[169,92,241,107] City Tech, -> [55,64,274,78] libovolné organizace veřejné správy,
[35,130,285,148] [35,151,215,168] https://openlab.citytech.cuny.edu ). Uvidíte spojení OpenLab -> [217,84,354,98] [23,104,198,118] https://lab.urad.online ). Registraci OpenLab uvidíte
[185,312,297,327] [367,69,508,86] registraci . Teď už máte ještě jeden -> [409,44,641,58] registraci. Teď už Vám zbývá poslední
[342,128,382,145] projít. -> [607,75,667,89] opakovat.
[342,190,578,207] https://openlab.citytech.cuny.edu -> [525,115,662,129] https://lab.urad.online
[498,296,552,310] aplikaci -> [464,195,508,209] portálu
● ● ● ● ●
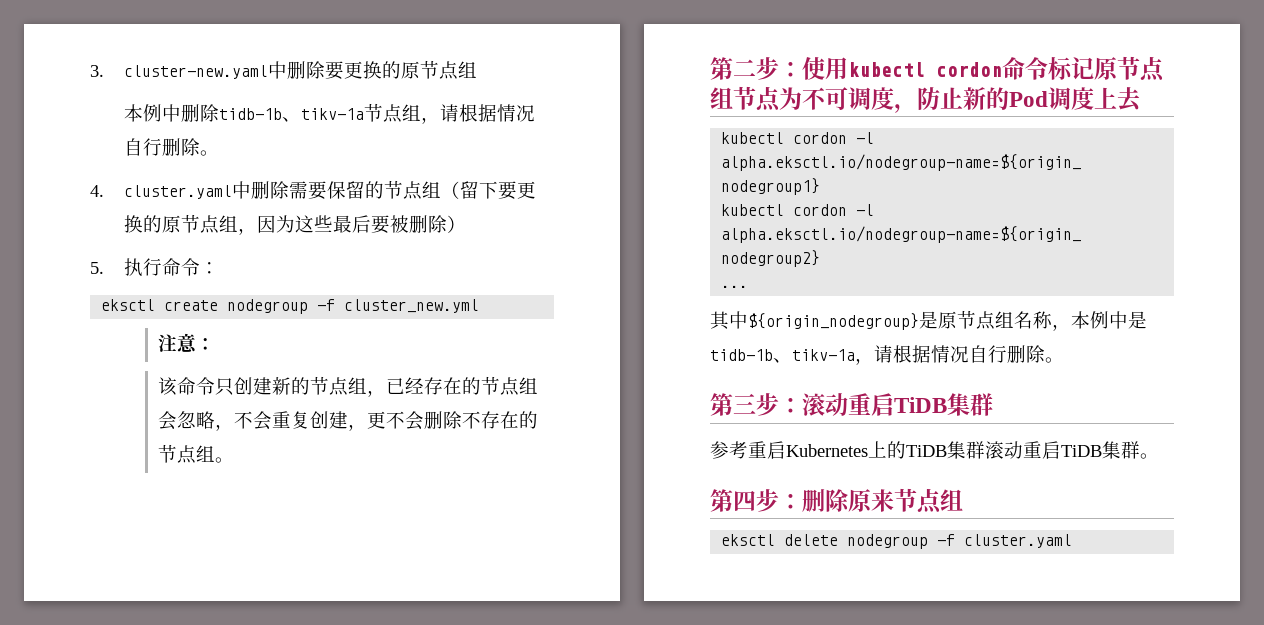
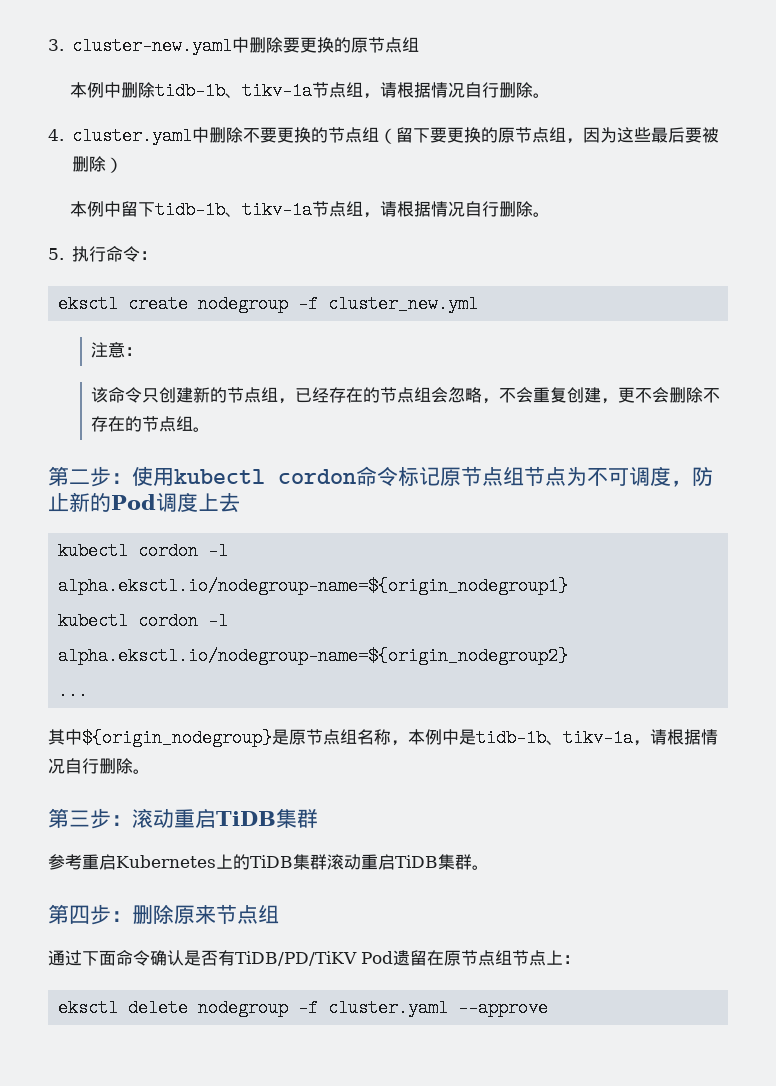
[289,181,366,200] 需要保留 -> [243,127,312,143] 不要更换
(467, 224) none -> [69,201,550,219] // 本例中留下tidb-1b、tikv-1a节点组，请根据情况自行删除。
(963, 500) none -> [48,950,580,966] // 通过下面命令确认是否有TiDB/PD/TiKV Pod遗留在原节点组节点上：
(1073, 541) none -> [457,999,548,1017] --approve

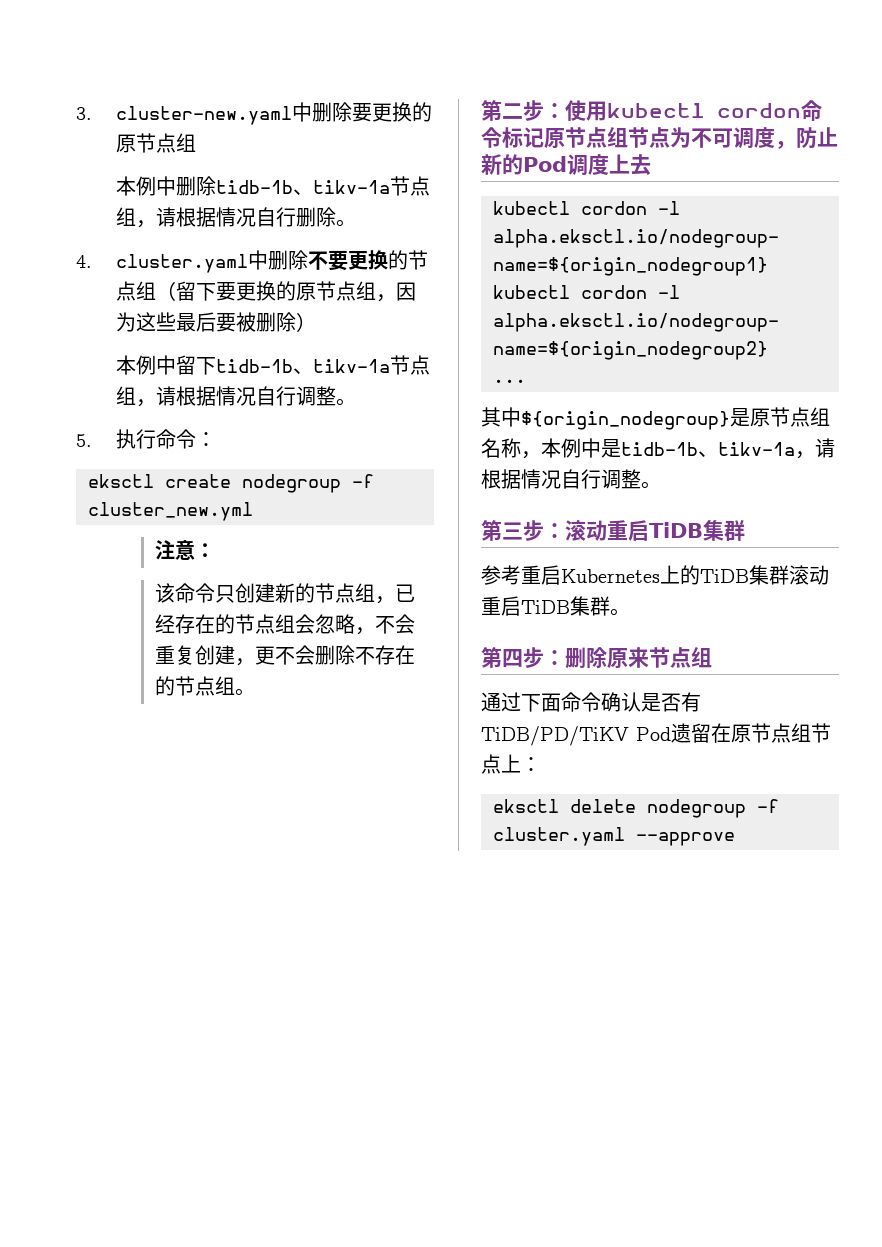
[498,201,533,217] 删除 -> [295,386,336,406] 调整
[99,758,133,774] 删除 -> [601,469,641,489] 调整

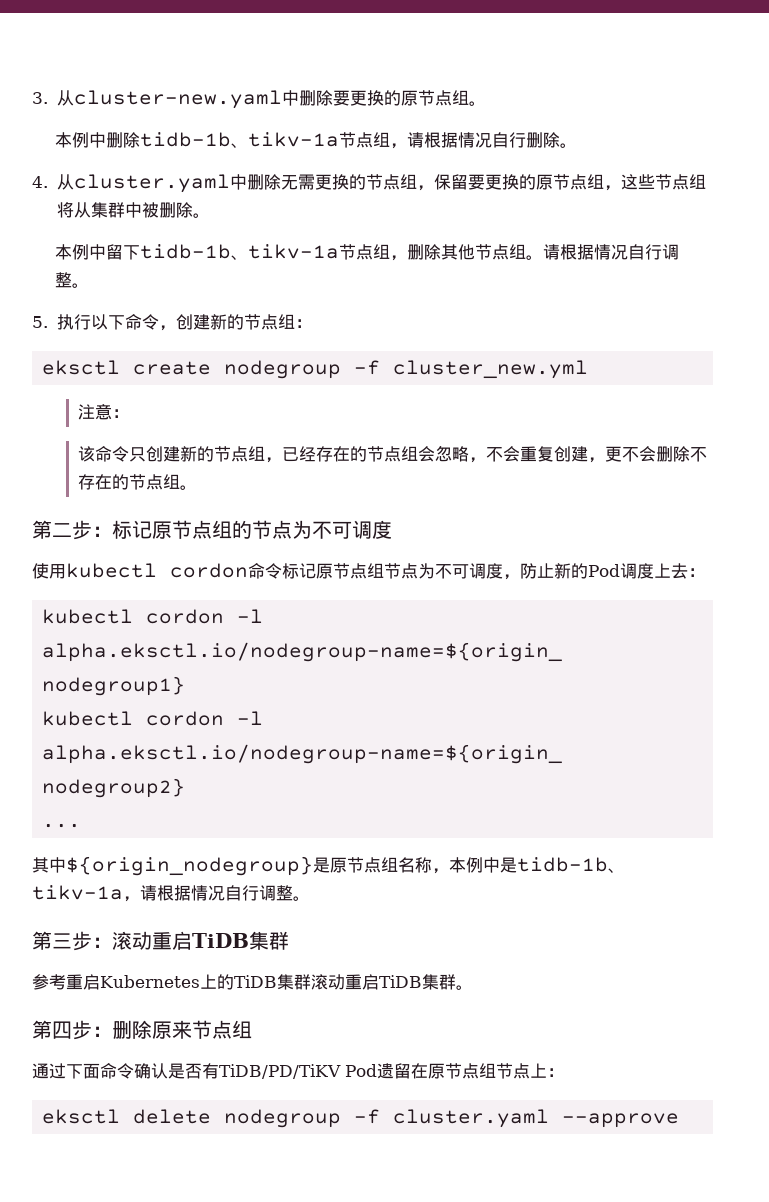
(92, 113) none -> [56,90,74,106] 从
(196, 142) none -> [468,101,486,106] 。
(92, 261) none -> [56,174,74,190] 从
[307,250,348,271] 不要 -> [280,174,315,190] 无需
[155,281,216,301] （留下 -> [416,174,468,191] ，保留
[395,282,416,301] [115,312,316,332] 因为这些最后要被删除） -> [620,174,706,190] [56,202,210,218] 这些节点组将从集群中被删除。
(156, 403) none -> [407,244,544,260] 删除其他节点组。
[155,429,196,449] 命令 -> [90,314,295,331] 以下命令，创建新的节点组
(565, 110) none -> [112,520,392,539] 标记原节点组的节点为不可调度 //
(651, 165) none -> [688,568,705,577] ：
● ● ● ● ●
Action item: Look above for the line with "[169,92,241,107] City Tech, ->" and the line with "Registraci OpenLab uvidíte", and reproduce exactly those two lines plus every line between, nothing more.

Expected answer:
[169,92,241,107] City Tech, -> [55,64,274,78] libovolné organizace veřejné správy,
[35,130,285,148] [35,151,215,168] https://openlab.citytech.cuny.edu ). Uvidíte spojení OpenLab -> [217,84,354,98] [23,104,198,118] https://lab.urad.online ). Registraci OpenLab uvidíte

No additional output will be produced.